Le long du mur Ouest du Kremlin, le jardin Alexandrovsky, ou jardin d’Alexandre, s’étend sur plus de 350 mètres, de la Place de la Révolution à la Tour Borovitskaya. Dans ce beau parc tout en longueur, on ne fait souvent que passer, en se rendant vers le centre-ville ou vers la Place Rouge, ou tout simplement en sortant du centre commercial d’Okhotny Ryad. Cependant, il vaut la peine de s’y arrêter quelques instants pour observer ce jardin rempli de monuments commémoratifs plus intéressants les uns que les autres. 

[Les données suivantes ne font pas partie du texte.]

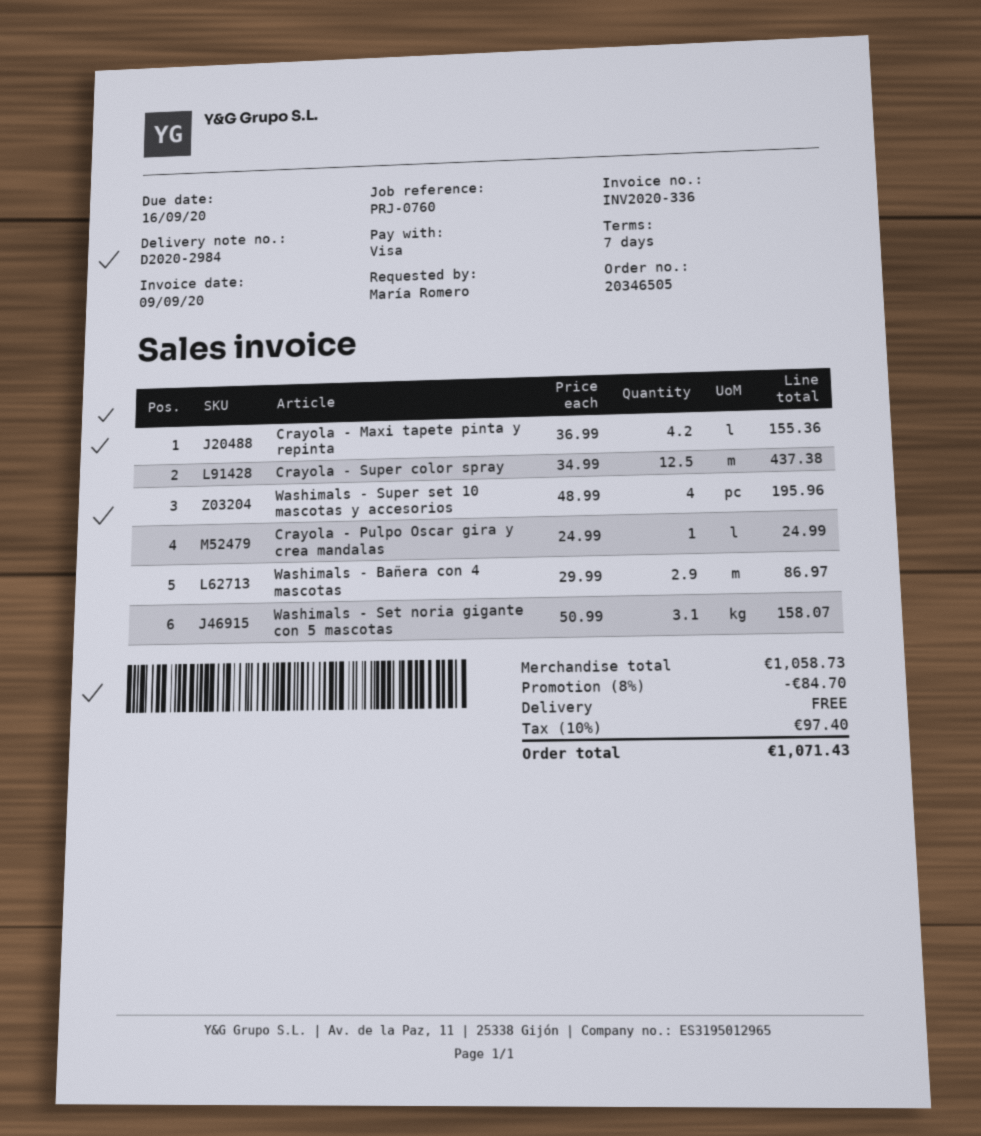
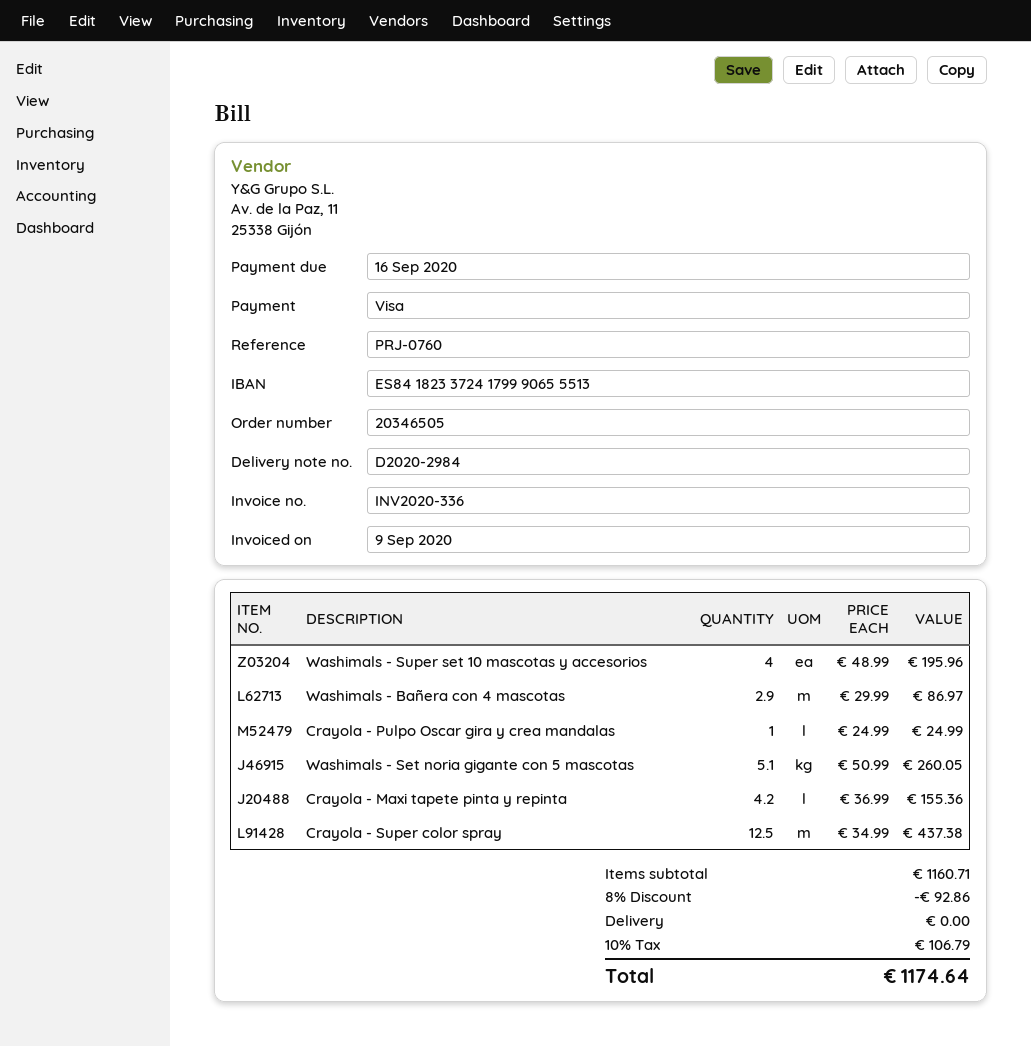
Washimals - Set noria gigante con 5 mascotas: 3.1 x 50.99 = 158.07 -> 5.1 x 50.99 = 260.05
subtotal: 1058.73 -> 1160.71
discount: 8% = 84.70 -> 8% = 92.86
tax: 10% = 97.40 -> 10% = 106.79
total: 1071.43 -> 1174.64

Estimation du temps de lecture : 16 minutes

Un jardin d’Alexandre bicentenaire

Le jardin Alexandre se trouve aujourd’hui sur un emplacement où s’écoulait, jusqu’au XVIIIe siècle, la rivière Neglinnaya. Quatre ponts permettaient aux moscovites de la traverser : les ponts Kuznetsky, Petrovsky, Voskresensky et Troitsky. Des festivals étaient organisés sur les berges de cette rivière à l’eau propre et à la réputation de lieu de pêche important. Mais, au fil du temps, avec l’urbanisation de Moscou, la rivière est polluée, et ses berges se retrouvent envahies par la végétation : la Neglinnaya est donc répartie dans des canaux, avant d’être canalisée puis d’être passée dans un tuyau sous-terrain long de trois kilomètres. 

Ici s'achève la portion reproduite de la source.